Arthur Honegger et William Aguet, Christophe Colomb
Arthur Honegger et William Aguet, Christophe Colomb
Cette photo fut publiée en page de couverture de la revue «Le Radio» du 12 avril 1940, No 888.
«Christophe Colomb» est une commande de Radio-Lausanne à Arthur Honegger et William Aguet. Conçue avant tout pour le micro de la radio, tenant compte de ses exigences particulières, cette sorte de fresque émouvante et diverse retrace le drame de la vie du grand navigateur illuminé par sa foi, poursuivant son rêve et le réalisant malgré ceux qui le raillent, le bafouent, le font emprisonner. Épopée splendide que celle de Colomb et de ses hommes en lutte contre les éléments, perdus entre le ciel et l'eau, mus seulement par une espérance insensée: par la certitude de la victoire. Une courte présentation publiée dans la revue «Le Radio» du 12 avril 1940, No 888, en page 426 (1ère page de ce cahier):
"[...] Christoph Colomb, nom qui a fait naître tant de controverses... nom qui a suscité tant d'oeuvres magnifiques...
«Christophe Colomb» vient de renaître une fois de plus, mais sous une forme nouvelle: la forme radiophonique. Le Studio de Lausanne, désireux de créer une émission qui dépasse nettement le cadre national, a demandé à William Aguet et à Arthur Honegger le soin d'écrire une oeuvre spécifiquement radiophonique. La tâche n'était pas aisée de condenser en l'espace d'une heure et demie la merveilleuse aventure du plus grand des navigateurs. De la collaboration des deux artistes est née une oeuvre poignante, vivante.

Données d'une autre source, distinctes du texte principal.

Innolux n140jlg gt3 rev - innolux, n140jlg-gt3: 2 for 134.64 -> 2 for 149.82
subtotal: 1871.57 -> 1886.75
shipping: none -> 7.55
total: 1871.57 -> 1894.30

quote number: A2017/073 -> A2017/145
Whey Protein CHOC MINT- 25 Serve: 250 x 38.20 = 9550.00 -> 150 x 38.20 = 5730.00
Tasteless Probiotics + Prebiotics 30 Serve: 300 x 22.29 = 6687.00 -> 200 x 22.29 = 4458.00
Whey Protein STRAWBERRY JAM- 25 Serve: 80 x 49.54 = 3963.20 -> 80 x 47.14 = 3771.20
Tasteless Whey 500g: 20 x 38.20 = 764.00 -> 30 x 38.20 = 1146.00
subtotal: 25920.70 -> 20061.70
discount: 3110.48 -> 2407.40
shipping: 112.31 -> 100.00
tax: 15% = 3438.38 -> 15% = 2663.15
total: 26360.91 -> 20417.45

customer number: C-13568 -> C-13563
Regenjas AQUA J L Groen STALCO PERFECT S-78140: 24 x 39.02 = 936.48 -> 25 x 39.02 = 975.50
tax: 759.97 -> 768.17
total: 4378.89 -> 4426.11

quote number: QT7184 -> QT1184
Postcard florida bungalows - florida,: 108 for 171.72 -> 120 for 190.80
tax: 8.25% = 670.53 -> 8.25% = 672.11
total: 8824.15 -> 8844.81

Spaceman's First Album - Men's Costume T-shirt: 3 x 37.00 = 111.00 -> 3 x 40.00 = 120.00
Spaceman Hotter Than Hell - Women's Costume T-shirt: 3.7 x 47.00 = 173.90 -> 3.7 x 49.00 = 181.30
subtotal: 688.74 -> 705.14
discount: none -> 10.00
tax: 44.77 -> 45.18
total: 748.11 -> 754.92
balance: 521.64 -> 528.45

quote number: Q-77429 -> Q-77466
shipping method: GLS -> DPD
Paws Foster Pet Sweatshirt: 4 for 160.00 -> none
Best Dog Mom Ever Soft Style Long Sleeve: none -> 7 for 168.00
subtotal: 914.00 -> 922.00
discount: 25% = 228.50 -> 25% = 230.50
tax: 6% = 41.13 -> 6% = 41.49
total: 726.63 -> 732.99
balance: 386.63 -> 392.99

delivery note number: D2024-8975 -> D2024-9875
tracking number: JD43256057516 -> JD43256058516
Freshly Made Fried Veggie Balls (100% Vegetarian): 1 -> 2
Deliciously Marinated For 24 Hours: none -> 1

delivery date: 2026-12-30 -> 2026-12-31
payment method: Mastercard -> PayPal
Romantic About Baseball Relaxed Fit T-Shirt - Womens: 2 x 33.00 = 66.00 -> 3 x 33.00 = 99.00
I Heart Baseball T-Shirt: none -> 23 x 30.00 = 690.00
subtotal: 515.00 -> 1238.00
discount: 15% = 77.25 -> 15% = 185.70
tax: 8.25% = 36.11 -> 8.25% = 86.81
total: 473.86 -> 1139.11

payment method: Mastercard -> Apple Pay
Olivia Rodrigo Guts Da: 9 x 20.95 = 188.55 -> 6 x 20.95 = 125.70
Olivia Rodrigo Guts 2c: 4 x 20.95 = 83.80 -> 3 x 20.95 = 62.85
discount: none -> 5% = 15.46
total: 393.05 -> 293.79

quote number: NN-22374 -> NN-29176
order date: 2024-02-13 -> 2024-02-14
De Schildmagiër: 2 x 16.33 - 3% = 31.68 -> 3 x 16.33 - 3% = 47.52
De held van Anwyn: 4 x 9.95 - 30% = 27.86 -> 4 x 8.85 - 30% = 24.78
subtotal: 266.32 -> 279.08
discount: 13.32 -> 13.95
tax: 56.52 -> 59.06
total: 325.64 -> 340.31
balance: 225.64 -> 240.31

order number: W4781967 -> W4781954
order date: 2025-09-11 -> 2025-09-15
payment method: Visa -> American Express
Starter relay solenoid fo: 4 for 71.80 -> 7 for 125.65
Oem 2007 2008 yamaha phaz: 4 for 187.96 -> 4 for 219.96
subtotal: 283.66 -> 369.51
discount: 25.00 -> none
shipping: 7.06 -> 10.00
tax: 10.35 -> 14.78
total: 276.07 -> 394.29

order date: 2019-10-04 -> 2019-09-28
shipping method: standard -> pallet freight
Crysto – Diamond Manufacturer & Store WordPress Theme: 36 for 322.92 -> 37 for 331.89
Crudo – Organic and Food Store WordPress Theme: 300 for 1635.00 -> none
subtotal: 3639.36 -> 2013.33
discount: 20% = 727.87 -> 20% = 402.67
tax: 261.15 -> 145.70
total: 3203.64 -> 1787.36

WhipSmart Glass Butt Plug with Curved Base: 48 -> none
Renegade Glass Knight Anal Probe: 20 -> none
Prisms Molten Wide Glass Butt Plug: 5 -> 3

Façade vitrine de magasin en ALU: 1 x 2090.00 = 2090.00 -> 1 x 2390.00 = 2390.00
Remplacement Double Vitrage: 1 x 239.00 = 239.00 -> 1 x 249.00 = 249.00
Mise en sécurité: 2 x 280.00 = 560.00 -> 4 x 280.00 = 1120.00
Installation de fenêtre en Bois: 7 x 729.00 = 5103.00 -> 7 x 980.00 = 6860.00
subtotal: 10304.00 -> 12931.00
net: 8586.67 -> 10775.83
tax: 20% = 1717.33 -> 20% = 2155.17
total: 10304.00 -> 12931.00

Dirons-nous ici le mérite des auteurs, la qualité transcendante de leur oeuvre annoncée, à l'étranger, comme un véritable événement artistique et dont la radio italienne, en particulier, s'est déjà réservé les droits de traduction? Louerons-nous le Studio de Lausanne d'avoir pris l'initiative et d'assumer la lourde responsabilité de cette grande création radiophonique dans les annales de la T.S.F.? Allons-nous citer les noms de tous ceux - chefs d'orchestre, régisseurs de musique et de théâtre, directeur de choeurs, artistes et acteurs - qui ont collaboré à la préparation de l'oeuvre et qui coopéreront encore à son succès, mardi soir? Non, il suffira au lecteur de se reporter au programme de la journée de mardi pour constater que suivant le «cliché» consacré, rien n'a été négligé pour assurer à l'audition de «Christophe Colomb» les meilleures conditions d'exécution. Rappelons simplement que l'O.S.R., sous la direction de M. E. Ansermet, se déplacera pour la circonstance au Studio de Lausanne, que les choeurs seront dirigés par M. F. Porchet [*], que M. Edouard Moser assumera la régie musicale et M. Marcel Merminod la régie théâtrale; qu'enfin - entre autres artistes renommés - nous entendrons Mme Cavadasky, MM. Hugues Cuénod, Paul Pasquier, Stephan Audel, Jean Ayme et William Aguet lui-même, dans le rôle du magicien. En bref, 50 musiciens, 60 choristes, 50 comédiens, contribueront au succès de «Christophe Colomb» qui, mardi soir, sera diffusé non seulement par l'émetteur de Sottens, mais encore - et n'est-ce pas là référence significative? - par l'ensemble des stations du réseau d'Etat français. [...]"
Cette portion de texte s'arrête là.